Remember when we used to have inspirational sports stories of great accomplishments against all the odds, when there would be movies based on true sports stories that always made people cry, when people would watch athletes do incredible things and never utter a sound except for a possible “wow” in hushed and amazed tones?
That was a nicer time, wasn’t it?
Sadly, that world no longer seems to exist. Today’s inspirational sports stories are one of two things: riddled by questions of what’s going on behind the scenes (basically anything with steroids) or just waiting for that other pin to drop, for the horrible aftershock to come ripping through and destroy whatever inspirations existed before.
We’ve had quite a few of these aftershocks in recent years. The first (and still possibly the biggest) domino to fall was Tiger Woods, he of the perfect swing and even better life.

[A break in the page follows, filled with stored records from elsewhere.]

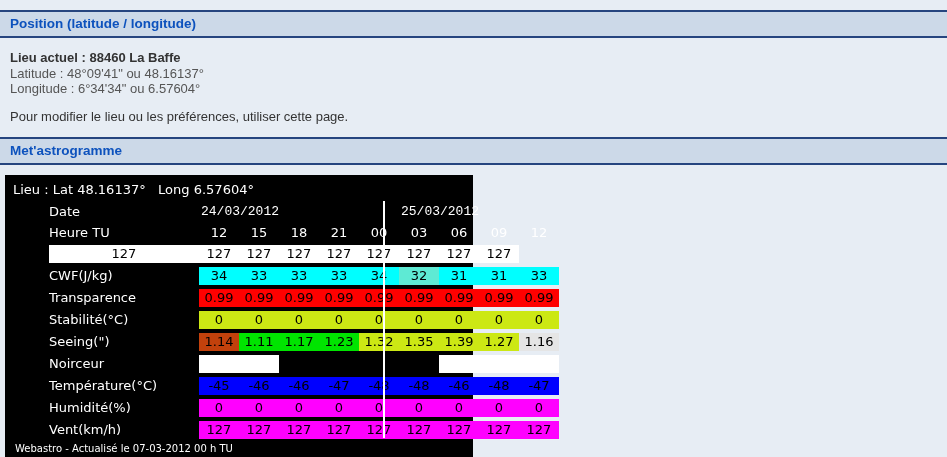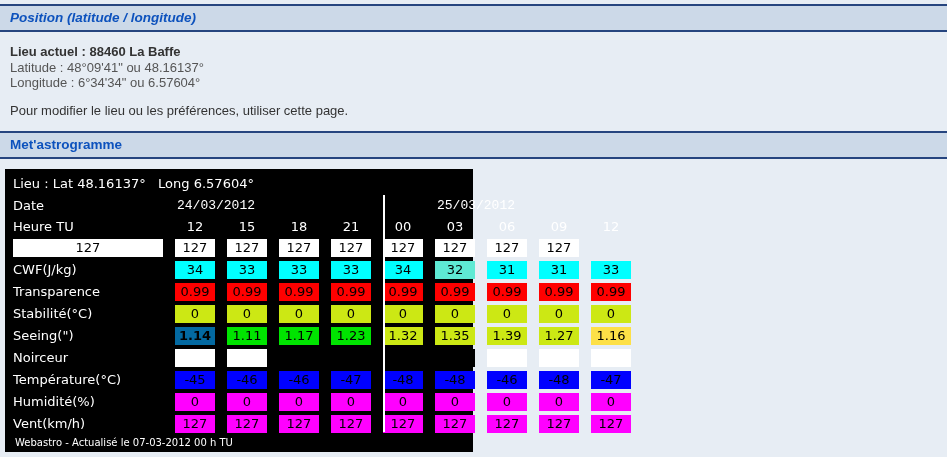--- a/index.html
+++ b/index.html
@@ -20,7 +20,7 @@
     font-size: 13.5px;
     color: #0d52bd;
   }
-  .bar-1 { margin-top: 4px; font-style: italic; }
+  .bar-1 { margin-top: 10px; }
   .bar-2 { margin-top: 13px; }
   .info-block { padding: 12px 10px 0 10px; line-height: 15.5px; }
   .loc-title { font-weight: bold; color: #333333; }

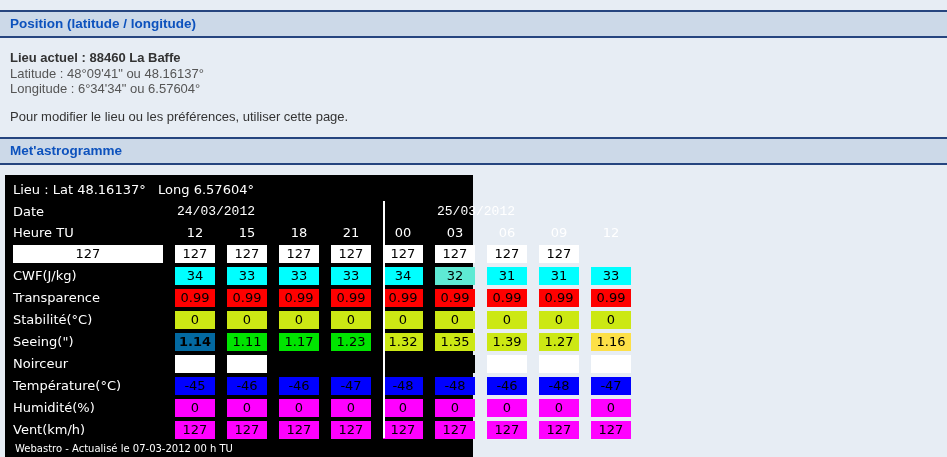--- a/index.html
+++ b/index.html
@@ -42,8 +42,9 @@
   .m-grid {
     display: grid;
     grid-template-columns: 150px repeat(9, 40px);
-    column-gap: 12px;
+    column-gap: 0;
     align-items: center;
+    margin-left: 36px;
   }
   .m-textrow { height: 21px; }
   .m-datarow { height: 22px; }

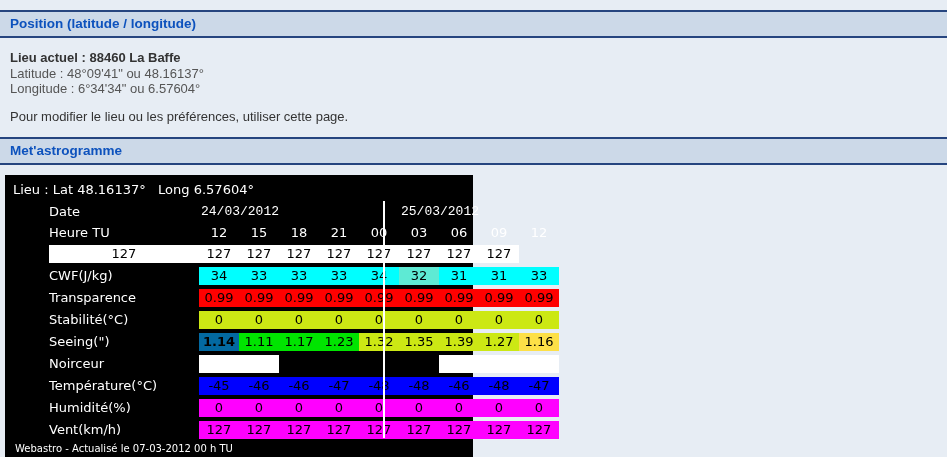--- a/index.html
+++ b/index.html
@@ -167,7 +167,7 @@
       </div>
       <div class="m-grid m-datarow">
         <div class="m-label">Seeing(")</div>
-        <div class="m-cell" style="background: #0369a1; font-weight: bold;">1.14</div>
+        <div class="m-cell" style="background: #c2410c;">1.14</div>
         <div class="m-cell" style="background: rgb(0, 228, 0);">1.11</div>
         <div class="m-cell" style="background: rgb(0, 228, 0);">1.17</div>
         <div class="m-cell" style="background: rgb(0, 228, 0);">1.23</div>

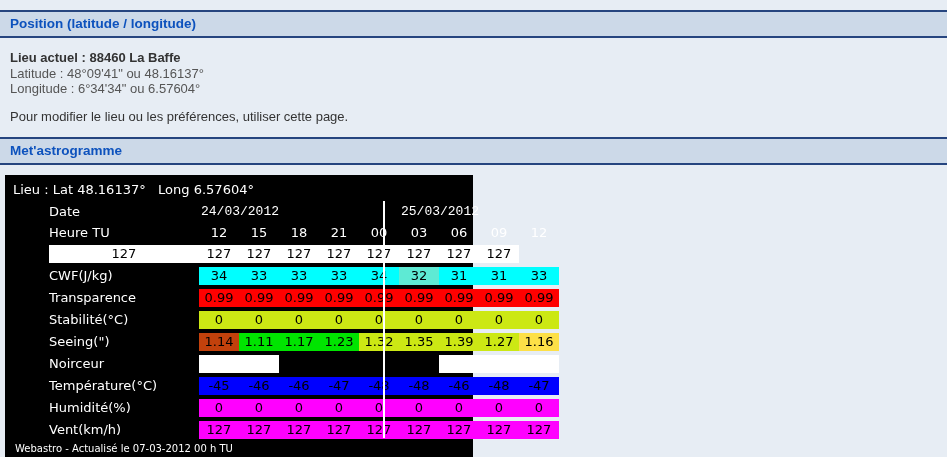--- a/index.html
+++ b/index.html
@@ -175,7 +175,7 @@
         <div class="m-cell" style="background: rgb(204, 232, 20);">1.35</div>
         <div class="m-cell" style="background: rgb(204, 232, 20);">1.39</div>
         <div class="m-cell" style="background: rgb(204, 232, 20);">1.27</div>
-        <div class="m-cell" style="background: #fde047;">1.16</div>
+        <div class="m-cell" style="background: #e5e5e5;">1.16</div>
       </div>
       <div class="m-grid m-datarow">
         <div class="m-label">Noirceur</div>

Until, you know, the world learned he was doing all sorts of Charlie Sheen-esque things behind closed doors.
Since Tiger’s fall from grace, we’ve had some strange ones, the most relevant being the double whammy of Manti Te’o and Lance Armstrong. We all know the stories: two inspirational tales torn apart by lies and manipulations and now lacking almost all of what made them shine to begin with.
And now we have the saddest of all. Oscar Pistorious, famed for being the first double-amputee track athlete to compete in the Olympics, was arrested for the murder of his girlfriend this past week. Whether he is found guilty of the crime or not is irrelevant to the story at this point — already the inspiration is gone. The man the world cheered on is now being torn apart, and could spend his life in prison for committing a terrible crime.
These stories are merely the biggest of the inspirational tales lacking in staying power, and set a terrible trend for the future. What if we never see something again in sports which can truly inspire us? We certainly seem to be heading that way.
So to any athletes who might inspire us soon, hear my plea. Don’t do anything to lose your luster.
In the meantime, I’m going to go watch “Remember the Titans,” recall a more pleasant time, and have a good cry.